My mouth opened, forming the word, but no sound came out.
In all of his six-foot glory, my father rushed into the courtroom through the side door. His long hair was unbound, showing me he’d been in a hurry to get here. The dress shirt he wore was crumpled, as was his slacks. He wasn’t the type to wear suits. Mom was the one who would knot the tie around his neck, which is exactly why he wasn’t wearing one right now. This wasn’t unusual for him, but the sight managed to bring a smile to my face.
That’s what my father was. Light, undying warmth, and the only joy I had left in this bleak, miserable world.
“Titus, I understand this is difficult for you, but you must obey the rules of this court.” Alpha Oliver stared down at my father, but the indifference on his face wavered when looking into the eyes of the man he considered his closest friend.

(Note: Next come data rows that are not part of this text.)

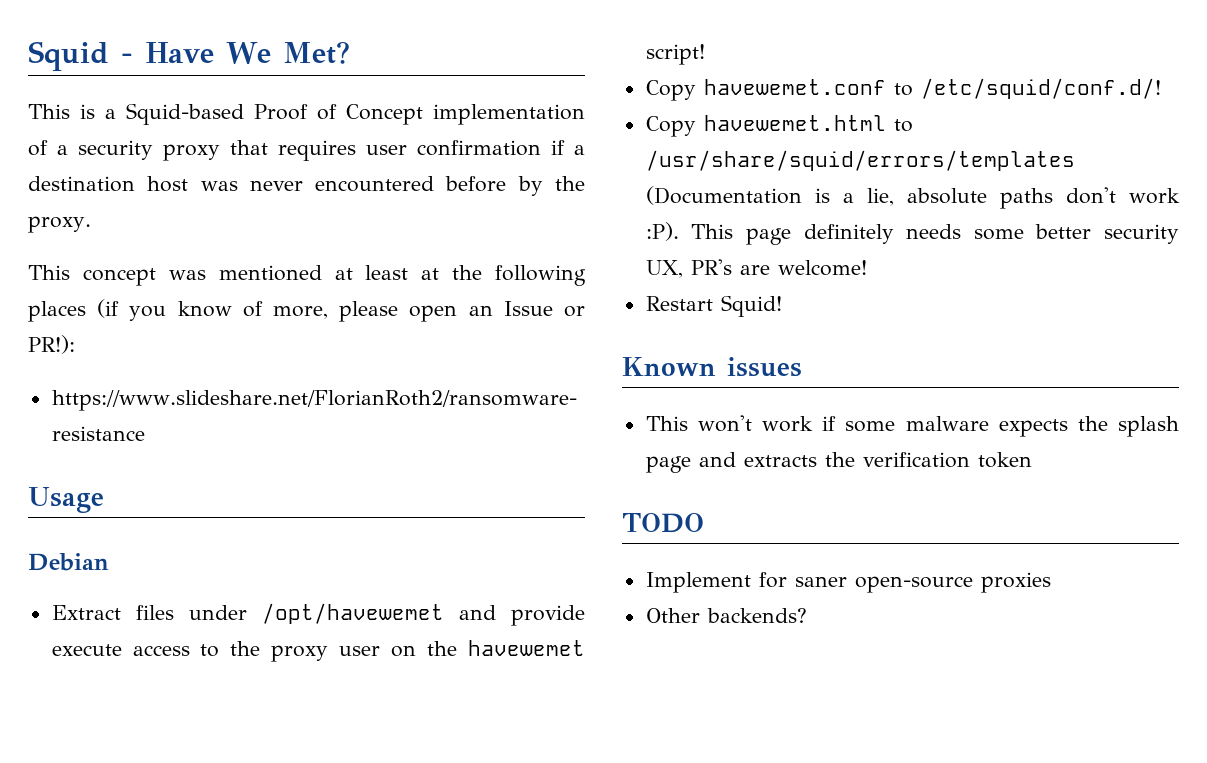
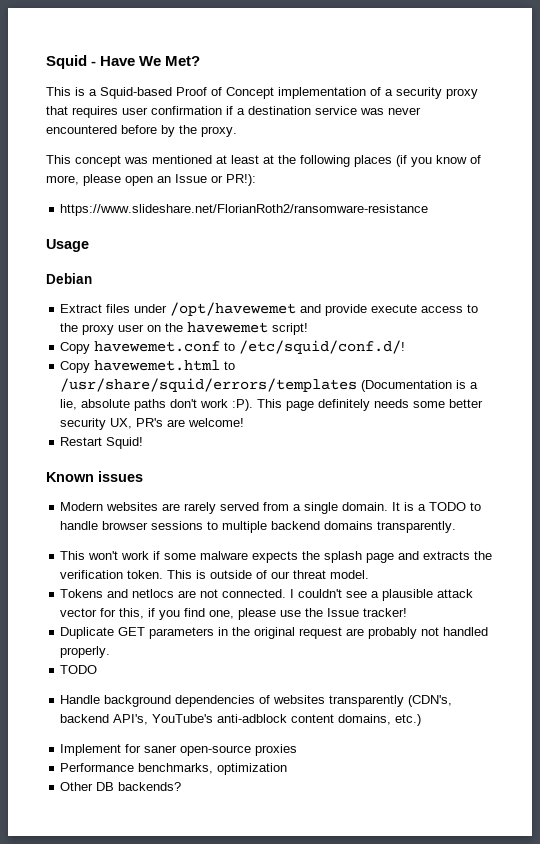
[147,176,189,192] host -> [315,106,357,115] service
(802, 367) none -> [60,502,482,514] [60,521,457,533] // Modern websites are rarely served from a single domain. It is a TODO to handle browser sessions to multiple backend domains transparently.
[977,452,1032,468] [622,513,704,533] token // TODO -> [127,570,370,579] [60,589,474,601] [60,608,408,620] [60,627,489,639] [60,646,111,658] [60,665,98,674] [60,695,453,707] [60,714,422,726] token. This is outside of our threat model. // Tokens and netlocs are not connected. I couldn't see a plausible attack vector for this, if you find one, please use the Issue tracker! // Duplicate GET parameters in the original request are probably not handled properly. // TODO // Handle background dependencies of websites transparently (CDN's, backend API's, YouTube's anti-adblock content domains, etc.)
(1051, 582) none -> [60,763,288,775] // Performance benchmarks, optimization
(700, 615) none -> [96,782,115,791] DB

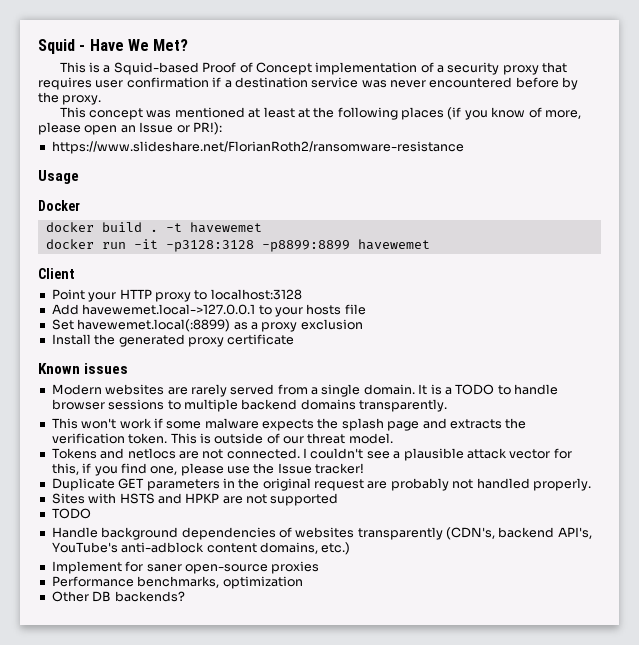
[46,273,92,284] [60,302,479,316] [60,322,309,335] [60,340,406,354] [60,360,236,373] [60,378,479,392] [60,399,484,411] [60,418,245,430] [60,437,144,449] Debian // Extract files under /opt/havewemet and provide execute access to the proxy user on the havewemet script! // Copy havewemet.conf to /etc/squid/conf.d/! // Copy havewemet.html to /usr/share/squid/errors/templates (Documentation is a lie, absolute paths don't work :P). This page definitely needs some better security UX, PR's are welcome! // Restart Squid! -> [38,200,80,211] [45,222,262,233] [45,239,430,252] [38,268,75,279] [51,289,302,302] [51,304,366,317] [51,319,363,332] [51,334,295,347] Docker // docker build . -t havewemet // docker run -it -p3128:3128 -p8899:8899 havewemet // Client // Point your HTTP proxy to localhost:3128 // Add havewemet.local->127.0.0.1 to your hosts file // Set havewemet.local(:8899) as a proxy exclusion // Install the generated proxy certificate
(111, 652) none -> [51,493,339,506] // Sites with HSTS and HPKP are not supported

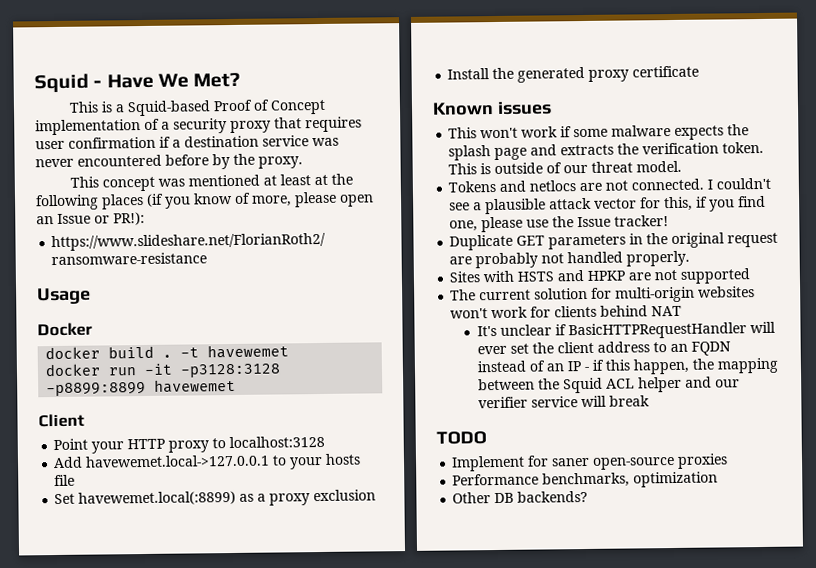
[51,384,558,397] [51,399,447,412] // Modern websites are rarely served from a single domain. It is a TODO to handle browser sessions to multiple backend domains transparently. -> (552, 108) none
[51,508,91,519] [51,527,592,540] [51,542,351,555] TODO // Handle background dependencies of websites transparently (CDN's, backend API's, YouTube's anti-adblock content domains, etc.) -> [450,286,756,303] [450,305,683,319] [476,321,776,340] [476,341,731,356] [476,357,779,375] [477,376,740,394] [477,395,650,409] [436,431,487,445] The current solution for multi-origin websites won't work for clients behind NAT // It's unclear if BasicHTTPRequestHandler will ever set the client address to an FQDN instead of an IP - if this happen, the mapping between the Squid ACL helper and our verifier service will break // TODO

“Oli—Alpha Oliver…” My father corrected himself, clearing his throat. “You make the rules here. Please, I beg you. All I’m asking is for you to hear me out.”
Slowly, without looking at the muttering crowd, Alpha Oliver nodded.
Rage bubbled beneath my skin, charring my insides until I was sure my next exhale would be tinged with smoke. If only that had worked for me. If only they had stopped and listened to me instead of tossing me into a cell, locking me away in the dark.
My father, the man who swallowed his grief and showered the only daughter he had left with unconditional love, looked our Alpha in the eye and said the unspeakable.
“I ask to take my daughter’s place.”
Gasps rang out, exploding across the courtroom in echoes of pure shock and panic. I barely heard them above the sound of blood rushing to my ears.
Nox’s eyes were on my face, the waves in his gaze churning viciously as they fought to pull me in, but I couldn’t look away from my father.
“Father, no—” I cried out, my heart shriveling in my chest.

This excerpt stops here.